Per i giudici nazionali e per la Corte di Strasburgo, difatti, la lesione di tale diritto cagiona un danno non patrimoniale in termini di perdita di chance di inclusione: un nocumento alla libera realizzazione della persona nel cyberspazio.

Una sentenza del giudice di pace di Trieste del 2013, ad esempio, ha ammesso la sussistenza in capo al danneggiato di una condizione di oggettiva disuguaglianza dovuta alla impossibilità di fruire dei servizi di comunicazione telefonica e internet sostenendo che l’inadempienza del fornitore, pur non incidendo sulla salute (intesa in senso stretto) del danneggiato, avesse reso difficoltoso lo svolgimento delle attività quotidiane.

Con la pronuncia Jankovskis c. Lituania del 2017, invece, la Corte europea dei diritti dell’uomo ha condannato la Lituania per aver impedito ad un carcerato l’accesso a Internet al fine di seguire un corso universitario online promosso dal Ministero.

La Corte, in tale occasione, ha evidenziato il “valore di Internet come servizio pubblico” e la sua “importanza per il godimento di una serie di diritti umani“.

Ne consegue un legame sempre più stretto tra libertà fondamentali dell’individuo e diritti connessi all’utilizzo delle tecnologie, quale appunto l’accesso ad internet.

Si può agevolmente sostenere, difatti, che la rete è diventata un vero e proprio elemento di congiunzione dell’uomo ad una nuova dimensione partecipativa

L’inarrestabile crescita ed evoluzione della tecnologia e delle potenzialità espresse dalla rete sono dunque il simbolo della nuova società dell’informazione.

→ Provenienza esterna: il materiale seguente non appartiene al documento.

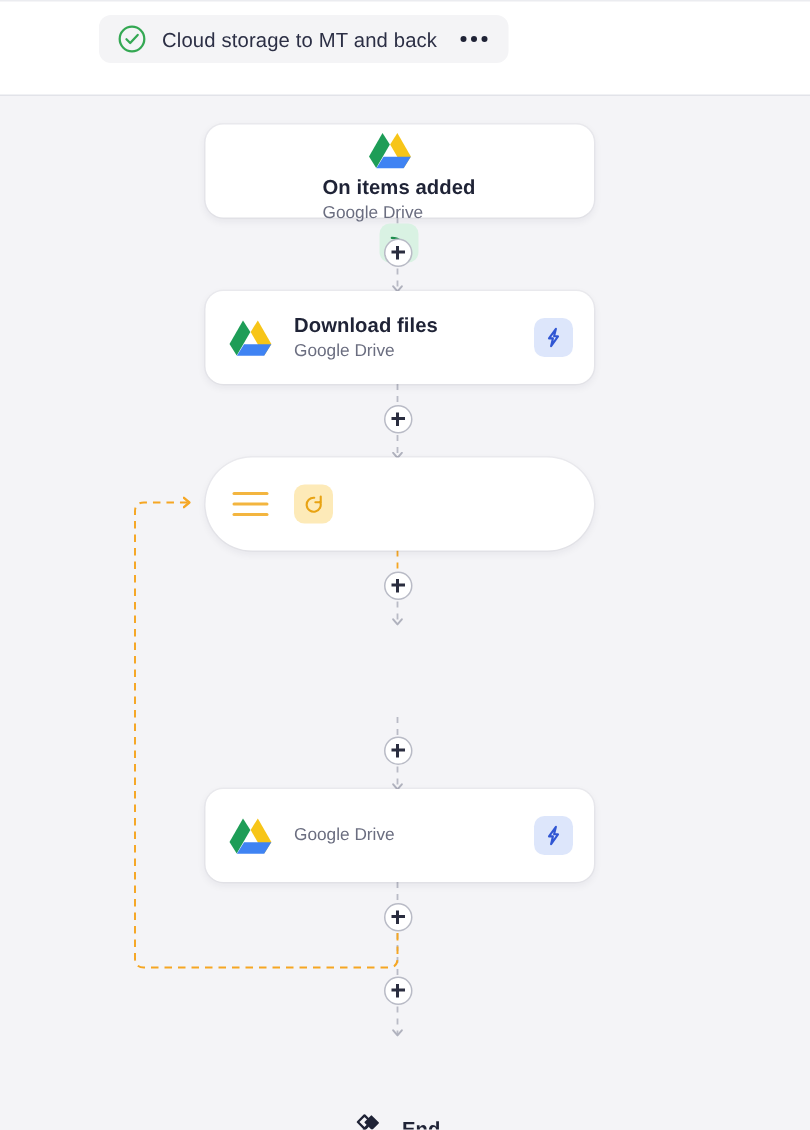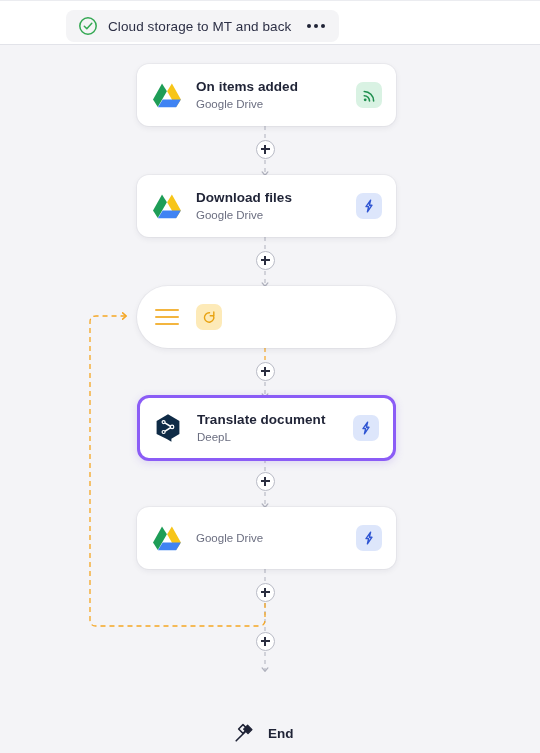"Cloud storage to MT and" .header { height: 45px -> 64px }
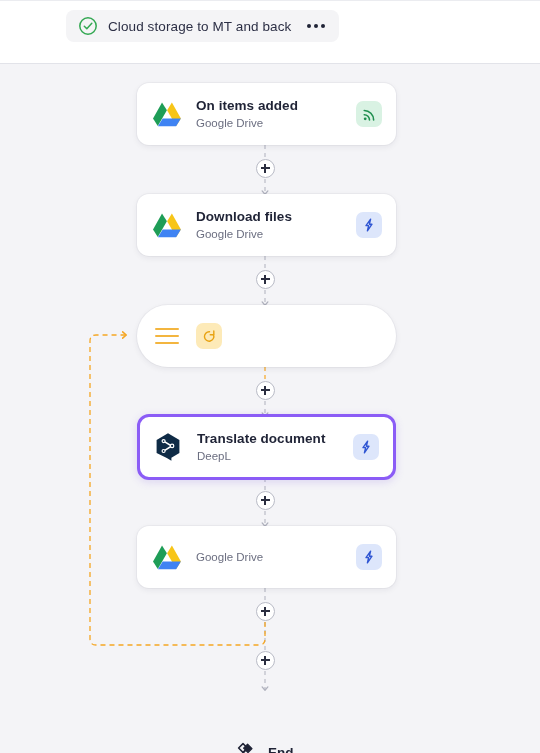"On items added" div.node { flex-direction: none -> column }
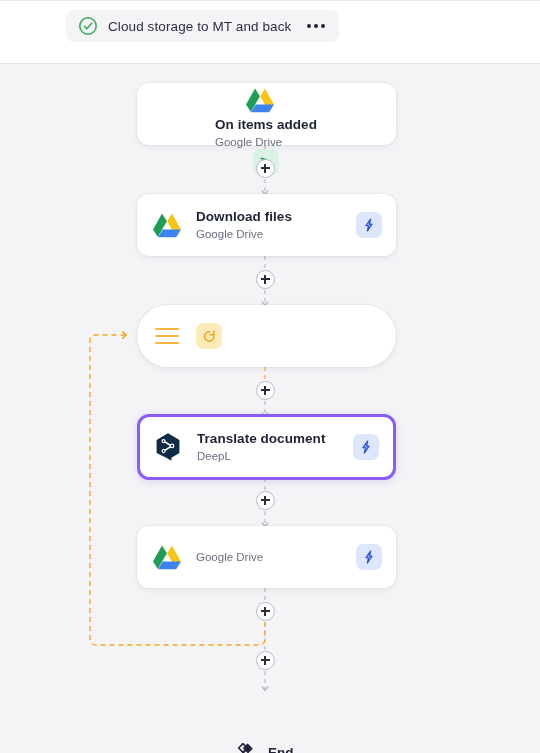"Translate document" div.node { html: <div> <span> <svg> <path></path> <path></path> <circle></circle> <circle></circle> <circle></circle> </svg> </span> <span> <span>Translate document</span> <span>DeepL</span> </span> <span> <svg> <path></path> </svg> </span> </div> -> none }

Tuttavia, occorre scongiurare il rischio di limitare tali opportunità soltanto in favore di pochi privilegiati che sono nelle condizioni di fruire di tali risorse, a discapito dei c.d. “esclusi digitali” che non hanno le medesime possibilità.

Lo stesso Presidente del Consiglio dei Ministri Conte ha recentemente sottolineato il ruolo cruciale che la rete gioca nelle democrazie e nelle economie moderne e la necessità di garantire un reale coinvolgimento di tutta la popolazione.

Ciò significa che il contrasto al digital divide è e resterà al centro dell’agenda politica nazionale nell’ottica di un adeguamento del sistema di leggi ordinarie e, se del caso, costituzionali che tenga conto dei bisogni del terzo millennio.